Task to carry out >>
Of the entries below, return only those lines from the line with "Rocket 125mm Cutting" to the line with "tax: 19.95 -> 19.84", exactly, both included.

BEGIN The records

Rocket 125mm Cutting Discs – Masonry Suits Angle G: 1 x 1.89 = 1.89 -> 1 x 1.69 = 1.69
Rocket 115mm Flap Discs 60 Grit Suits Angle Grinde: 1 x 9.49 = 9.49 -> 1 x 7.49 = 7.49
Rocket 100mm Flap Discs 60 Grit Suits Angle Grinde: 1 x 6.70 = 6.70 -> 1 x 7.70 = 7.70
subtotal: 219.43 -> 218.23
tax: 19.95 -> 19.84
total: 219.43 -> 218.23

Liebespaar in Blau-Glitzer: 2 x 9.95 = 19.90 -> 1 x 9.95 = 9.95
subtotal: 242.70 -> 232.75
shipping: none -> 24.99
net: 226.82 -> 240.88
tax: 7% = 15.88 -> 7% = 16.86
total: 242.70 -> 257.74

END The records
BEGIN The records

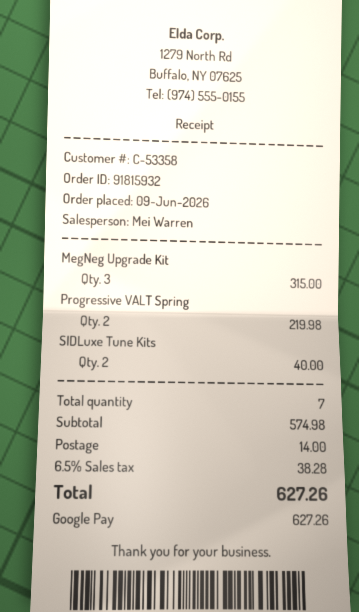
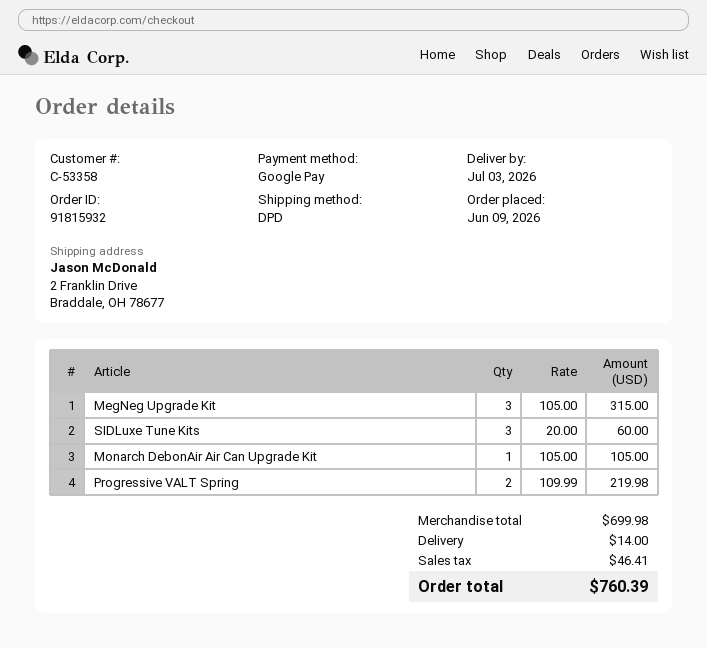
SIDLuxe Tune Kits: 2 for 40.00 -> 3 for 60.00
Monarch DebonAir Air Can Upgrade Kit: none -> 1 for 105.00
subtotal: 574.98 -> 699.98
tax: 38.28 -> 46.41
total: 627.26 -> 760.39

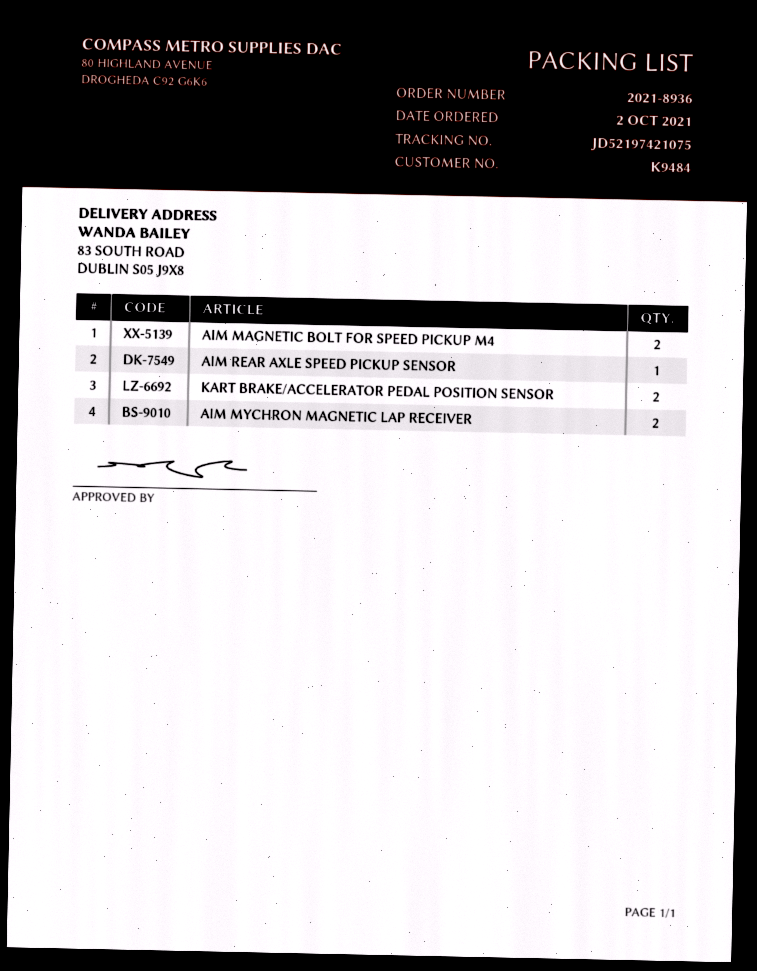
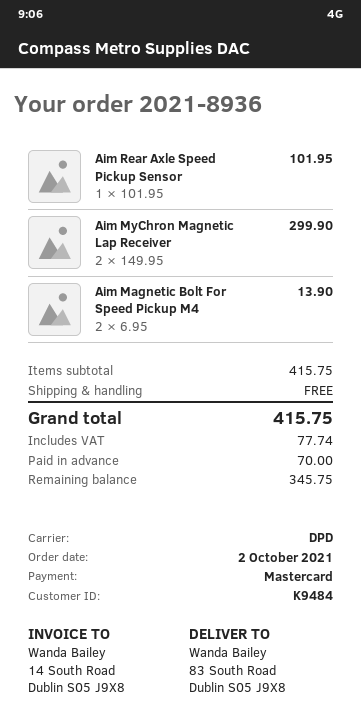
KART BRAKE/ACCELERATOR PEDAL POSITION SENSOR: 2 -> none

END The records

Exercise response >>
Rocket 125mm Cutting Discs – Masonry Suits Angle G: 1 x 1.89 = 1.89 -> 1 x 1.69 = 1.69
Rocket 115mm Flap Discs 60 Grit Suits Angle Grinde: 1 x 9.49 = 9.49 -> 1 x 7.49 = 7.49
Rocket 100mm Flap Discs 60 Grit Suits Angle Grinde: 1 x 6.70 = 6.70 -> 1 x 7.70 = 7.70
subtotal: 219.43 -> 218.23
tax: 19.95 -> 19.84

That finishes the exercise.